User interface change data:

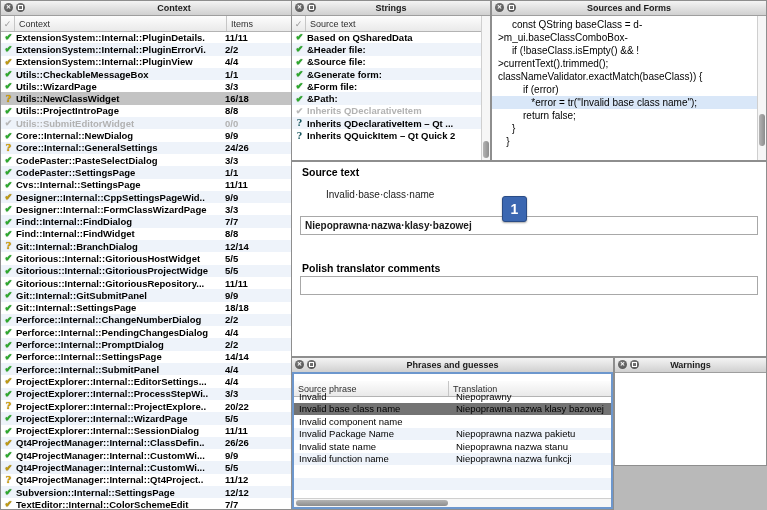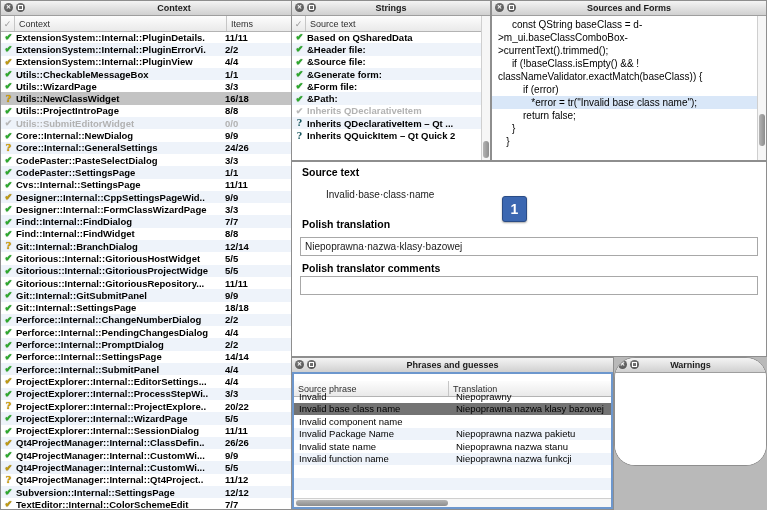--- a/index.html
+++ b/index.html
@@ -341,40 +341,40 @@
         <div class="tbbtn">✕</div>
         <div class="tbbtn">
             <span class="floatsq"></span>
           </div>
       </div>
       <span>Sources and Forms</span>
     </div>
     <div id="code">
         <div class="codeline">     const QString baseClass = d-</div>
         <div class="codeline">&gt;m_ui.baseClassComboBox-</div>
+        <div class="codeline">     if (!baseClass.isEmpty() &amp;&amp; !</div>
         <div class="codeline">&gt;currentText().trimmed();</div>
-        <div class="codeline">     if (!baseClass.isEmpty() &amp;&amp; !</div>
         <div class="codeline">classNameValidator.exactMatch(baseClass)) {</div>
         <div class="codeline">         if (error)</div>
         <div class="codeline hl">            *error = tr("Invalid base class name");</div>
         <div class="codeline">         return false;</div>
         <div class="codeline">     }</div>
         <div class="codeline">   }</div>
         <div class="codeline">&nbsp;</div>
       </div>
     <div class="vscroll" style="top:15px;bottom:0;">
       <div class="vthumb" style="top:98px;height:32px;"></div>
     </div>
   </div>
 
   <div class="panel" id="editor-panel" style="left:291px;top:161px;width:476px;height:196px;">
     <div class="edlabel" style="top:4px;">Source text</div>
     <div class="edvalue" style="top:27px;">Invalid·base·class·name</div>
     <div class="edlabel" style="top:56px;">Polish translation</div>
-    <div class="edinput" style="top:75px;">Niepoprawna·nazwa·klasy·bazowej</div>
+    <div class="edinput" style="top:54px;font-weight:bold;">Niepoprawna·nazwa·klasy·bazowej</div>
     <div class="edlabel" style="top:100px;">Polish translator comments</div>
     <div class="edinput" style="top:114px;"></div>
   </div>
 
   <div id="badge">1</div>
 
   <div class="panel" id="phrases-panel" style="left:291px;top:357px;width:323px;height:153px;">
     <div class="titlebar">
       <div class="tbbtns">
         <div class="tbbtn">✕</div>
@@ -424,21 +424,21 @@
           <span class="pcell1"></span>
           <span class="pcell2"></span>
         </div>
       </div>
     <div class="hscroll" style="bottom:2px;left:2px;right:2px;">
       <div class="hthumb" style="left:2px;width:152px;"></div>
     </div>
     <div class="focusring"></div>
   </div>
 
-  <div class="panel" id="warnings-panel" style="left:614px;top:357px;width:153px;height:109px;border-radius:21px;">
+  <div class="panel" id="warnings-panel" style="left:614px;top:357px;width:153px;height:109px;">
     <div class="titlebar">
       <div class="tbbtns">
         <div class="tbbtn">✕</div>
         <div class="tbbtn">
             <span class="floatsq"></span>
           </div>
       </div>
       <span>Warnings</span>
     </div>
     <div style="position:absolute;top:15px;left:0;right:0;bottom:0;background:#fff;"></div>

What the task asks: For every line above that includes the word "edlabel", return the line.

Solution:
     <div class="edlabel" style="top:4px;">Source text</div>
     <div class="edlabel" style="top:56px;">Polish translation</div>
     <div class="edlabel" style="top:100px;">Polish translator comments</div>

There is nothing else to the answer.